Un cadre juridique longtemps très verrouillé

Dans sa réponse, la secrétaire d'Etat chargée des personnes handicapées souligne que le contexte juridique a longtemps été très défavorable à une telle hypothèse. Elle rappelle en effet que la loi Handicap 11 février 2005 n'a pas prévu de rendre la PCH subsidiaire par rapport aux indemnisations assurantielles, ce qui aurait alors permis aux départements d'engager des actions subrogatoires contre les tiers responsables. De même, la PCH ne peut pas être aujourd'hui récupérée dans le cadre d'un recours contre la personne tenue à l'indemnisation, car cette prestation ne fait effectivement pas partie de la liste fixée par l'article 29 de la loi du 5 juillet 1985.
La situation semblait donc bloquée jusqu'à deux décisions récentes et convergentes de la Cour de cassation (n°12-18093 du 16 mai 2013) et du Conseil d'Etat (n°350799 du 23 septembre 2013), qui reconnaissent à la PCH un caractère indemnitaire et modifient ainsi la donne juridique. Ces deux décisions ne sont toutefois pas favorables aux départements. Ainsi que le précise la réponse ministérielle : "Dès lors, en l'absence de dispositions rendant la PCH subsidiaire par rapport aux indemnisations assurantielles et permettant le recours subrogatoire des conseils généraux, le montant de la PCH peut être déduit du montant de l'indemnisation assurantielle." Les départements se trouveraient ainsi contraints de devoir assumer des sommes qui devraient normalement être supportées par les assureurs.
L'Inspection générale des affaires sociales (Igas) avait d'ailleurs mis en évidence ce risque dans son rapport sur la PCH de 2011 et demandé une modification des textes, afin de prévoir un recours subrogatoire pour les départements en matière de PCH.
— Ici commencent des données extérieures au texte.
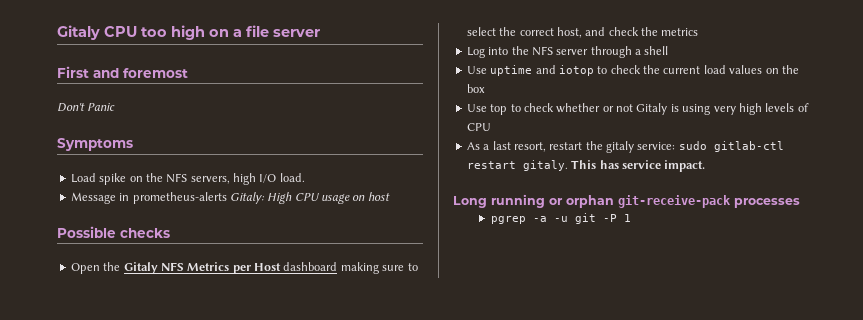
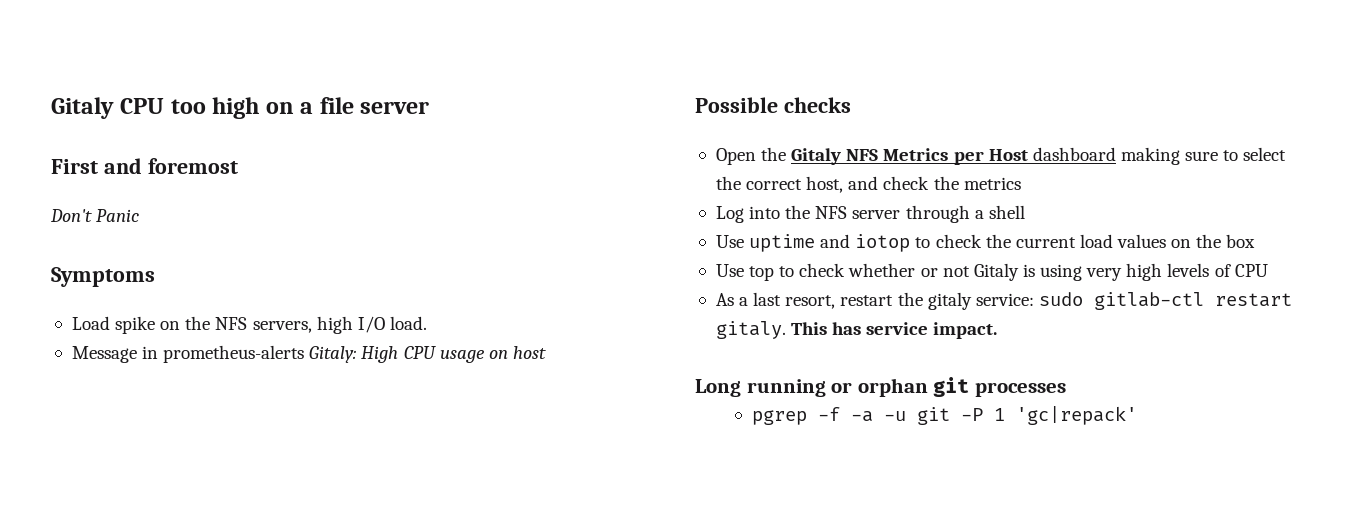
[618,195,731,208] git-receive-pack -> [933,377,970,397] git
(526, 220) none -> [817,407,840,421] -f
(631, 218) none -> [1015,406,1137,425] 'gc|repack'

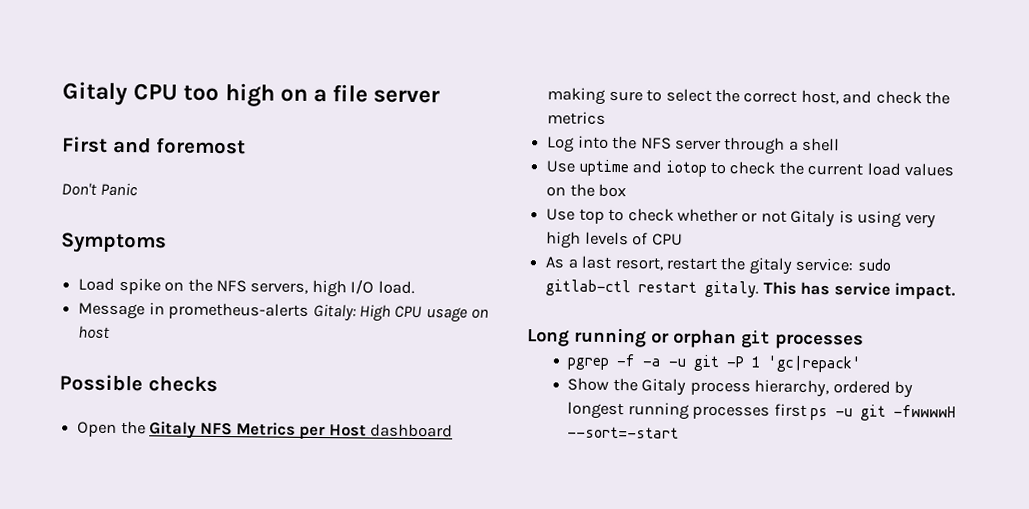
(1137, 415) none -> [567,377,914,399] [567,401,957,421] [567,426,680,439] // Show the Gitaly process hierarchy, ordered by longest running processes first ps -u git -fwwwwH --sort=-start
Un prise de conscience du gouvernement

Jusqu'à présent, le gouvernement n'avait pas vraiment tenu compte ni des conséquences dommageables des décisions de la Cour de cassation et du Conseil d'Etat, ni des recommandations de l'Igas. Une possible évolution semble toutefois se faire jour, en particulier dans le cadre des travaux lancés par le chef de l'Etat sur la compensation des allocations individuelles de solidarité, dont relève la PCH (voir nos articles ci-contre des 15 et 28 novembre 2013).
La réponse ministérielle prend soin de préciser qu'une telle évolution est "techniquement et juridiquement complexe au regard de la nature des frais en cause ou des modalités de versement des indemnités". Néanmoins, elle conclut qu'après une phase d'évaluation des impacts d'une telle mesure sur l'ensemble des parties prenantes (usagers, départements et assureurs), "le souci de bonne gestion de cette prestation et des deniers publics rendent opportunes ces analyses, qui seront conduites dans les prochains mois".
Même si le chemin est encore long, la porte semble donc s'entrouvrir pour les départements. Compte tenu du nombre de handicaps résultant d'accidents de la route - dont une partie avec des tiers responsables - l'impact pourrait être non négligeable pour les finances des départements.
On notera au passage qu'une soixantaine de députés UMP ont déposé, en juillet 2014, une proposition de loi destinée à réaffirmer le caractère indemnitaire de la PCH, afin - précisément - d'éviter les risque engendrés par la nouvelle jurisprudence du Conseil d'Etat et de la Cour de cassation (voir notre article ci-contre du 23 juillet 2014). Mais celle-ci est demeurée jusqu'alors au point mort.

Jean-Noël Escudié / PCA

Références : Sénat, question écrite n°10598 de Louis Pinton, sénateur (UMP) de l'Indre et réponse de la secrétaire d'Etat chargée des personnes handicapées et de la lutte contre l'exclusion (JO Sénat du 22 janvier 2015).